Morandé propone situar la relevancia de las fiestas religiosas en el plano de la cultura. Ello implica descubrir en la religiosidad popular un modo particular de hacer sentido de la realidad histórica y de interpretar la vida humana, modo que sería propio de nuestro continente. En otras palabras, la fiesta religiosa es un modo de estar en la realidad y vincularse con ella, que impregna y define la cultura latinoamericana. Ello explica, a su vez, la persistencia de estas formas religiosas y por qué la crisis eclesial no logra erosionarlas: la religiosidad popular no descansa en fundamentos institucionales, sino en la tradición espontánea de un pueblo, transmitida de generación en generación.

Morandé interpreta la persistencia de la religiosidad popular como signo inconfundible de la resistencia de nuestra cultura latinoamericana hacia la imposición de una concepción racionalista de la sociedad. La fiesta religiosa implica un modo de comprender y vivir ‘lo social’ que se opone a la pretensión moderna de reducir el vínculo social a leyes e instituciones. La fiesta es representación, no reflexión, dice Morandé. Lo representado es la sociedad misma como unidad. Se trata de un modo de conocimiento de lo real que no sigue la vía de la razón analítica que establece distinciones y clasificaciones, sino de la razón sintética, aquella que reunifica lo real en la unidad de su sentido. La fiesta es comunión, encuentro, espontaneidad, don, afecto. Insinúa la unidad de la naturaleza y de la historia, de la persona y del mundo. Dicha unidad originaria deja al desnudo la artificialidad de las distinciones (legales, económicas, políticas) que la sociedad se ve obligada a hacer para organizarse en su vida cotidiana, introduciendo, roles y funciones. Lo fiesta es, por tanto, síntesis cultural: un tiempo y lugar donde lo que la razón ha desmembrado, recupera su condición unitaria. En una verdadera fiesta, no hay actores y espectadores, no hay jefes y ni subordinados. Todos son protagonistas. Ello no implica ignorar u olvidar nuestras desigualdades de facto -legítimas e ilegítimas-, sino recordar la igualdad originaria de nuestra condición humana en común.

Siguiendo el argumento de Morandé, sería un error juzgar la relevancia de una fiesta popular como ‘La Tirana’ en función de la autoridad y popularidad actual de la Iglesia Católica en tanto institución. Su significado y relevancia subsiste más allá de lo eclesial y, por ende, a pensar de sus crisis. Quizás por ello no sorprende que año a año la fiesta de La Tirana convoque a más de 200 mil personas y que en las últimas décadas solo haya sido cancelada en dos ocasiones (en 1991, a raíz de la epidemia de cólera y en 2010, por la epidemia AH1N1).
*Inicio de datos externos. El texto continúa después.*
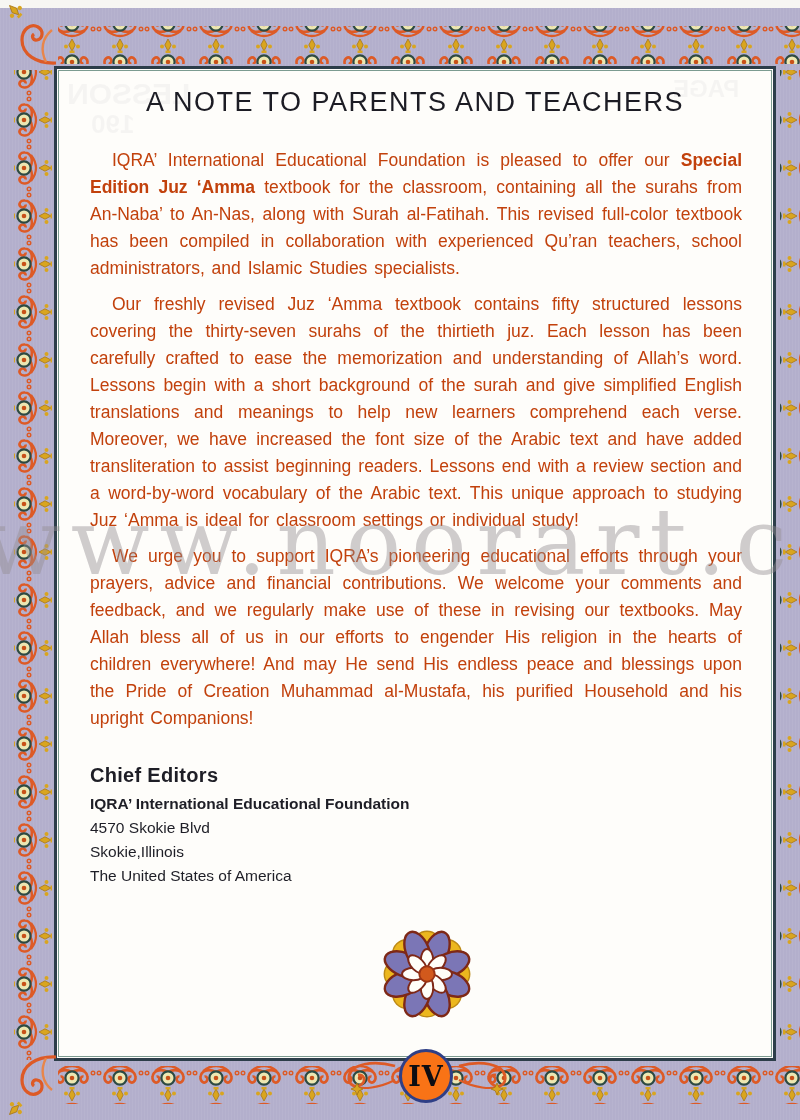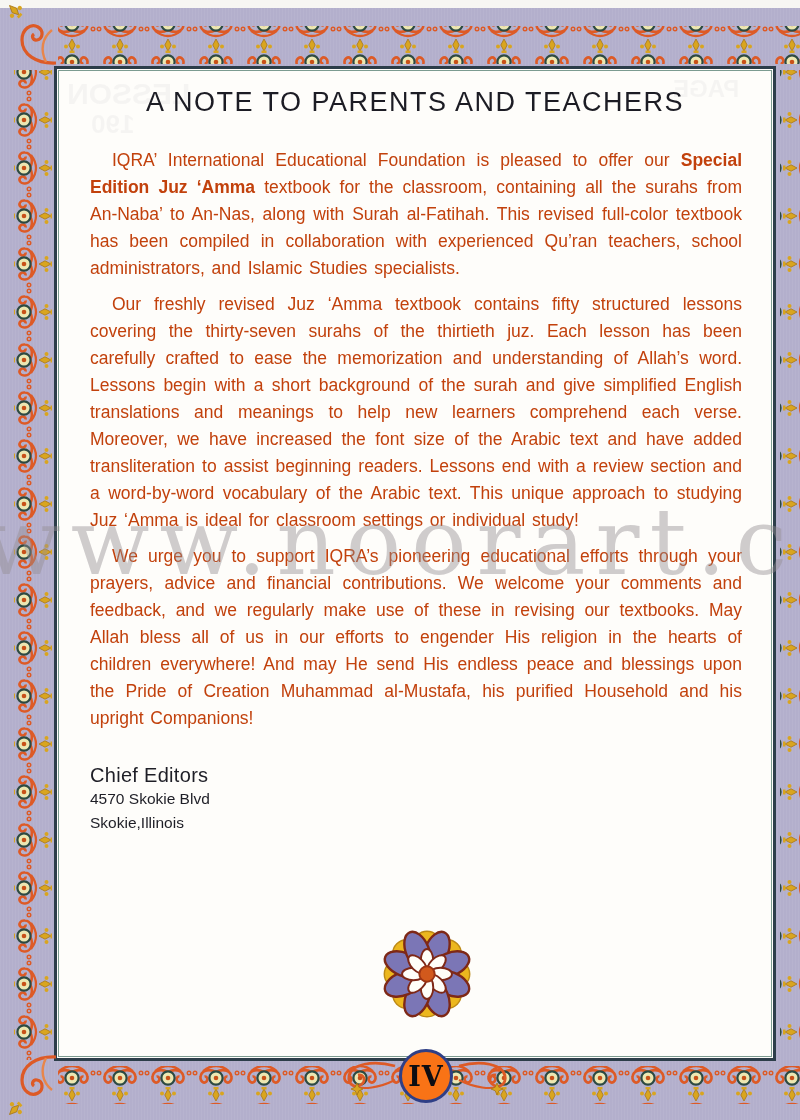--- a/index.html
+++ b/index.html
@@ -30,7 +30,7 @@
   .body-text b{font-weight:700;}
   
   .chief{position:absolute;top:694px;left:33px;color:#1e1e26;font-size:15.5px;line-height:24px;}
-  .chief .heading{font-size:20px;font-weight:400;letter-spacing:.3px;}
+  .chief .heading{font-size:20px;font-weight:700;letter-spacing:.3px;margin-bottom:5px;}
   .chief .org{font-weight:700;}
   
   .flower{position:absolute;left:322px;top:857px;}

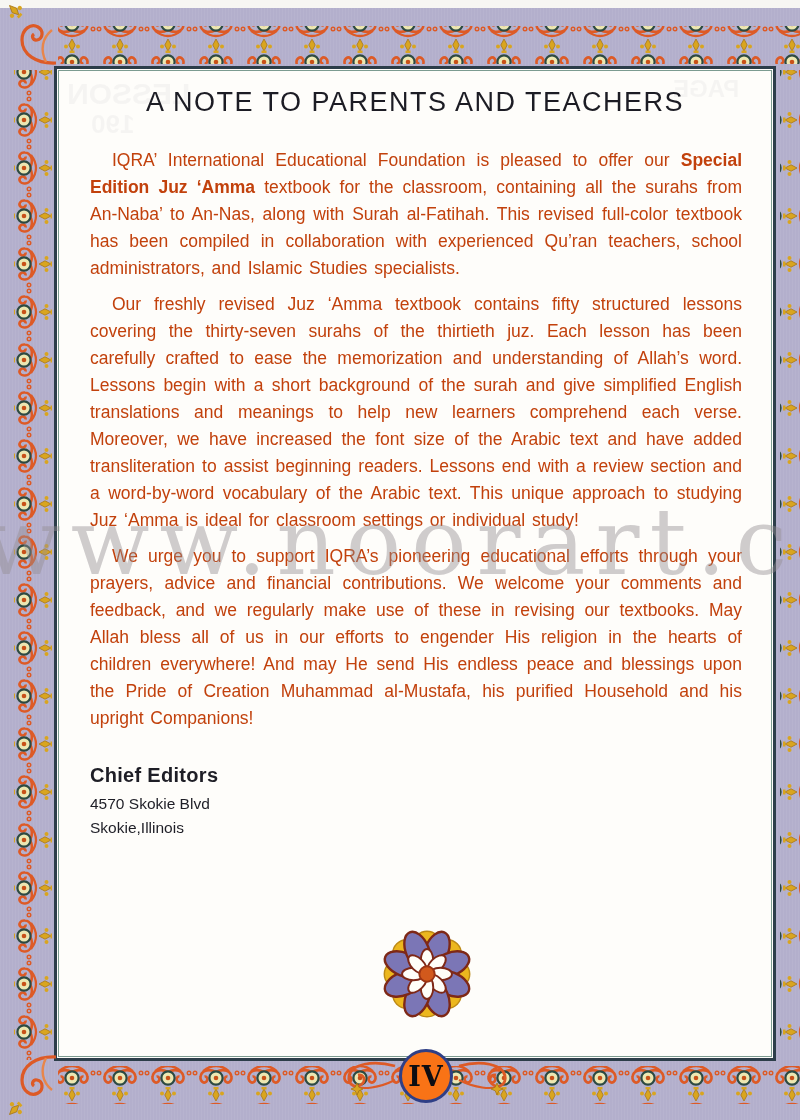--- a/index.html
+++ b/index.html
@@ -130,6 +130,7 @@
 
     <div class="chief">
       <div class="heading">Chief Editors</div>
+      <div class="org">IQRA’ International Educational Foundation</div>
       <div>4570 Skokie Blvd</div>
       <div>Skokie,Illinois</div>
     </div>

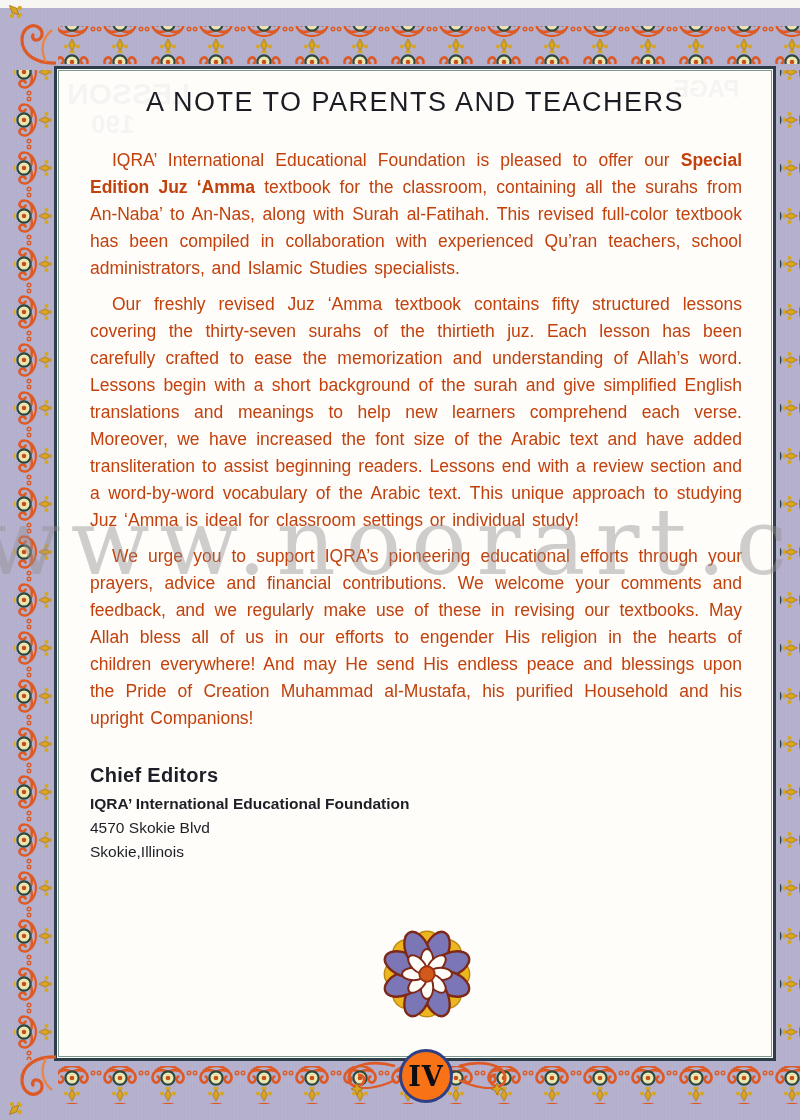--- a/index.html
+++ b/index.html
@@ -133,6 +133,7 @@
       <div class="org">IQRA’ International Educational Foundation</div>
       <div>4570 Skokie Blvd</div>
       <div>Skokie,Illinois</div>
+      <div>The United States of America</div>
     </div>
 
     <svg class="flower" width="96" height="96" viewBox="-50 -50 100 100">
En medio de las múltiples diferencias que nos separan -solemos llamar a esto ‘individualismo’-, la tenacidad con que persiste la religiosidad popular en nuestra sociedad es signo de una necesidad profunda: volver a hacer presente (representar) que todos los seres humanos, sin distinción, venimos de un mismo origen y caminamos juntos -querámoslo o no- hacia un mismo destino.


[1] Morandé, P. (1984). Cultura y modernización en América Latina: ensayo sociológico de la crisis del desarrollismo y de su superación. IES. Página 199.